Some of the seeds were indeed sown in 1976 with the first Parti Québécois election, but others found fertile ground more recently. In 2004, there was Newfoundland premier Danny Williams yanking down the national flag in a fit of provincial political pique.

Three years earlier, there was Harper calling for the insulation of Alberta from the rest of Canada — which he had previously described as “a second-tier socialistic country.”

No wonder someone asked him, shortly before he became prime minister, if he loved Canada. To which he said neither yes nor no.

And maybe he does, though one wonders about how he shows it, beyond the lapel pins and attendance at hockey games. Restoring “royal” to military designations, putting the Queen back up on embassy walls and passing legislation designating “les Québécois” a “nation” hardly constitute a lasting Canadian legacy.

Still, to its credit, The Harper government hasn’t banned the flag so despised by the gang that still calls it the “Pearson pennant.” Or turned God Save the Queen back into our national anthem. Yet.

Make no mistake, many Harperites would.

What is it with these far-right conservatives, ideologues who have as much in common with Conservative nation-builders such as John A. Macdonald and Robert Borden as the neighbourhood crank? They seem to hate the very home that raised them.

And yet it is difficult to decide who deserves the greater castigation. The self-haters have indeed been ruinous to Canadian nationhood, but so have the self-servers. Consider those partisan minds who, in the late 1980s, hatched such false mythologies as Quebec’s constitutional “exclusion” — hoping to play the hero, bring the orphan back into the fold, and win incalculable political advantage. The effects of that destructive legacy haunt us still.

When Pierre Trudeau campaigned against the Meech Lake Accord — sorry, but invoking Trudeau is unavoidable in this context — it was because he thought it would be disastrous. Over and over, with crisp intellectual rigour, he dissected the accord’s constitutional failings and its self-destructive implications for Canada — the nation, that is, as opposed to some soulless conglomerate of squabbling satrapies.

And he took particular issue with the notion of constitutionally enshrining distinct-society status, for Quebec or any other province. He told a parliamentary committee it would promote “a provincialist view of Canada,” driving “a massive shift toward provincial patriotisms.”

He didn’t believe such narrow loyalties could hold us together, sea to sea to sea.

So consider our new normal. Provincial firewalls are being touted as a good thing. Quebec, legendary for its relentless whining for bigger pieces of pie, is being held up as a model. The Conservative government, only too happy to confer ambiguous “nation” status on “les Québécois,” has traipsed steadily down the path of devolution. From shrinking the federal role to shifting more taxation and powers to the provinces, the Harper crowd has done its best to erode the transcending Canadian reality.

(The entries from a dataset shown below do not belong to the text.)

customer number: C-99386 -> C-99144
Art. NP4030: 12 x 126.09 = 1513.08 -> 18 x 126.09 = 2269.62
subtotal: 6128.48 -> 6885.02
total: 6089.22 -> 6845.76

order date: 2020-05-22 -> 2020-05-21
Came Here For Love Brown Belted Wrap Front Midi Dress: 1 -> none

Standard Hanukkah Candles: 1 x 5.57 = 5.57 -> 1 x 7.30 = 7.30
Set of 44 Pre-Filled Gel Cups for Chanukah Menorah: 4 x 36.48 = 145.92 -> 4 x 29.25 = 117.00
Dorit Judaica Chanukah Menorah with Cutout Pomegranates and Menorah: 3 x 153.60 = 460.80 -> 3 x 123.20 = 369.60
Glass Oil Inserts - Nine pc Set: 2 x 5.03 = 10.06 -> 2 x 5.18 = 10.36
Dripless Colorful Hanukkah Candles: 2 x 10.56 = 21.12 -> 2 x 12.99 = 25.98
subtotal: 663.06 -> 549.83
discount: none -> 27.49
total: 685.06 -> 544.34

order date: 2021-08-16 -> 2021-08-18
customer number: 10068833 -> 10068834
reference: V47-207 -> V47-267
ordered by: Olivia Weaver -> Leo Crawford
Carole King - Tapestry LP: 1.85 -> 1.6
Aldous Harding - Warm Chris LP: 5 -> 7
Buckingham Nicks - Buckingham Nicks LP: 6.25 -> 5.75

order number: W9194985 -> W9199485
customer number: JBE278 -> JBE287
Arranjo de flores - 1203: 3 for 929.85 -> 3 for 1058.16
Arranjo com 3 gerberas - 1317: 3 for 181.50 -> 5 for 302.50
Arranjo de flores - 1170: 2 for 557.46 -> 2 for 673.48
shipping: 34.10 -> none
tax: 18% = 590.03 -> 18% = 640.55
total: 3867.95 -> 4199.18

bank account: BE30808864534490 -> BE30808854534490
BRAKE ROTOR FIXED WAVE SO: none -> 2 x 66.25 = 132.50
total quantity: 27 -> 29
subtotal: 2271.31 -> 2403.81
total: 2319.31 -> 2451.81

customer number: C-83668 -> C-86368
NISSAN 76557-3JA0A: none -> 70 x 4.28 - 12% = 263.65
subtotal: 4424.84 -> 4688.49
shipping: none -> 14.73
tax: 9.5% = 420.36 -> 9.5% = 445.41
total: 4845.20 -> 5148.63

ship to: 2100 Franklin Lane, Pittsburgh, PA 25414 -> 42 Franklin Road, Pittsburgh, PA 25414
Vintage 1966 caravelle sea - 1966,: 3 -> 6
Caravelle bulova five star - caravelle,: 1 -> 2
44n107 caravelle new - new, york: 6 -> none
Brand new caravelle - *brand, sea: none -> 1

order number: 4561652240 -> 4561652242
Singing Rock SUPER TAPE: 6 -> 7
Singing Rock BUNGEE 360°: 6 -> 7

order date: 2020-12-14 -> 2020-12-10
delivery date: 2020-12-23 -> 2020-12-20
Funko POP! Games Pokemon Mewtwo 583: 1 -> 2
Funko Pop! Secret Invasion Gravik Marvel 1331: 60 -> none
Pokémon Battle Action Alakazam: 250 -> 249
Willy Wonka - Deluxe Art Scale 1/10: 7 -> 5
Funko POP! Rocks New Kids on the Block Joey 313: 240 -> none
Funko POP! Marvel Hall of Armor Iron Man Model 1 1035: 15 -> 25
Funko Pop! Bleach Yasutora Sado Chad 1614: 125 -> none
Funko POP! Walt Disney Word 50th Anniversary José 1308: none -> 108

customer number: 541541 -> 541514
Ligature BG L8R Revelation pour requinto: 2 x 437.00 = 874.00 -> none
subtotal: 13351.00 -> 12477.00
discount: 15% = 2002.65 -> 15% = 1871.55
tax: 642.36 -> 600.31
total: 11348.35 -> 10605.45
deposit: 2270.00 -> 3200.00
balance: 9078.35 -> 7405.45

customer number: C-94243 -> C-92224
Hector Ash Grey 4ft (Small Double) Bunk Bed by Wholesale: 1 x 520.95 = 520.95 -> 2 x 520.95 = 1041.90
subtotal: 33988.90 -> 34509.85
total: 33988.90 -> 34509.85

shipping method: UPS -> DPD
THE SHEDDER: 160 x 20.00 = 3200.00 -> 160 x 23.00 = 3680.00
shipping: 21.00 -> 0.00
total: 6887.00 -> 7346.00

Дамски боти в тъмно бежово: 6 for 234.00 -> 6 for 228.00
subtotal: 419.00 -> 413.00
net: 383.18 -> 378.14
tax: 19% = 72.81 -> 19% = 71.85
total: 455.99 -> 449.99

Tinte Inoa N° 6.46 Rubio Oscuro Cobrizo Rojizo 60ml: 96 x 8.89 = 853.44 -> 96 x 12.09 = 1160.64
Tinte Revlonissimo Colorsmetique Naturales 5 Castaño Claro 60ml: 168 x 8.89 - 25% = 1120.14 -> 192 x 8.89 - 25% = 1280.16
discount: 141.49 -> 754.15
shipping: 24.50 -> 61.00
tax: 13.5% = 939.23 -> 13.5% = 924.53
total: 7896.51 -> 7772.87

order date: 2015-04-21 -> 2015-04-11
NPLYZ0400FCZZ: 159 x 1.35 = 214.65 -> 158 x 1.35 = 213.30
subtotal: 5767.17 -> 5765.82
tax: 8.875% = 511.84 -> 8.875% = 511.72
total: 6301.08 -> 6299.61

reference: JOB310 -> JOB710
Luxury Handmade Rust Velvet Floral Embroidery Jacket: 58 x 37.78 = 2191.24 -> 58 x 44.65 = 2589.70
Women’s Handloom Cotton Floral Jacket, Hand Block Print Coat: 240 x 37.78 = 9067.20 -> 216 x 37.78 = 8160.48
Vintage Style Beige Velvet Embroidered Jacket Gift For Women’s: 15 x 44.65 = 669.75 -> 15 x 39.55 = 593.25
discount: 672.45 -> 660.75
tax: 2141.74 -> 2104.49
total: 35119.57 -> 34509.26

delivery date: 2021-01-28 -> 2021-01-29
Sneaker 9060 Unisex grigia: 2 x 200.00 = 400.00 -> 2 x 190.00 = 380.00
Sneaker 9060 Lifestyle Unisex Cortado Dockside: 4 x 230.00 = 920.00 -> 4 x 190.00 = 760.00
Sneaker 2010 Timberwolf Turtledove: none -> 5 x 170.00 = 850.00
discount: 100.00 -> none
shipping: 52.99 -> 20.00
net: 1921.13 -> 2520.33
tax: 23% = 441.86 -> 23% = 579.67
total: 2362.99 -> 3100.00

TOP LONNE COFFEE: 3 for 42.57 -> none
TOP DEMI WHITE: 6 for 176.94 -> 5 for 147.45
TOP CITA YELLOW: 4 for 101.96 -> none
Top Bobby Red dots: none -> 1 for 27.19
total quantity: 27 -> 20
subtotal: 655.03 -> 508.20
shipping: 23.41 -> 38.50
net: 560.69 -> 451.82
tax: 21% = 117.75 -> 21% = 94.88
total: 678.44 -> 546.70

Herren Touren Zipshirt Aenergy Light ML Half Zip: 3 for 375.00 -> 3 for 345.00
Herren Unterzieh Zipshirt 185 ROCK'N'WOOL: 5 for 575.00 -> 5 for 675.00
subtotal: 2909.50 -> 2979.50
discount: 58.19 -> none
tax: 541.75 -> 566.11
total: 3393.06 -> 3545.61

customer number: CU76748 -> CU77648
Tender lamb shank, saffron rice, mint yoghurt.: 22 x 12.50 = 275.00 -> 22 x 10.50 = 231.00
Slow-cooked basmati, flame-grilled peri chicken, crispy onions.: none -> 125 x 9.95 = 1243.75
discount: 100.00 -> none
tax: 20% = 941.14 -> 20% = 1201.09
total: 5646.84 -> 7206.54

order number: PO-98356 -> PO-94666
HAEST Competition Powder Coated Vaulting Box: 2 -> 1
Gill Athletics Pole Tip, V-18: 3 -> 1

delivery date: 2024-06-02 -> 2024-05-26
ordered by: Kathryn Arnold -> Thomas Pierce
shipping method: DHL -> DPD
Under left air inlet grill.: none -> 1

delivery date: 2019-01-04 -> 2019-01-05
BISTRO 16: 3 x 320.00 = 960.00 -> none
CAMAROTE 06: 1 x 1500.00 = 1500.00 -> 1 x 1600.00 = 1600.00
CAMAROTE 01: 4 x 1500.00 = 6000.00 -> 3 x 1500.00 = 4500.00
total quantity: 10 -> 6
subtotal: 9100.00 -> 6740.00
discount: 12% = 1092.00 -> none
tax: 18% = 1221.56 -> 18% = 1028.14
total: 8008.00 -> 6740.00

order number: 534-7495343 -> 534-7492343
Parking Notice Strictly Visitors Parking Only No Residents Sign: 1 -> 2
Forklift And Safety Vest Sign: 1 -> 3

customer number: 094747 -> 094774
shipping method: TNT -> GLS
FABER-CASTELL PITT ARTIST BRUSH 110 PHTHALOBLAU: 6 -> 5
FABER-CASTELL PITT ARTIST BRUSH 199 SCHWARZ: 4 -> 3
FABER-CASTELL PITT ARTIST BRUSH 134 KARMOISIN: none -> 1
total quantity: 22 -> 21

And reduce it to the mere sum of its provinces.

How did we let this happen? Election after election, obsessing about jobs and taxes, did we never think to ask about the larger picture, the longer journey?

At what point, exactly, did we become a collection of indifferent nationals, people whose passion for the country is limited to hockey contests?

When did Canadians decide that our steady disintegration — politically and symbolically, at home and abroad — was worth no more than a shrug?

And how, in the name of all that is hopeful and blessed in this world, did we ever decide it was morally acceptable to squander the gift of a laboriously and passionately constructed nationhood? Especially for the short-term political gains of small, small minds?

Some day, historians will figure it out.

In the meantime, we know this. As we continue our incremental march toward fragmentation, we are to blame, all of us.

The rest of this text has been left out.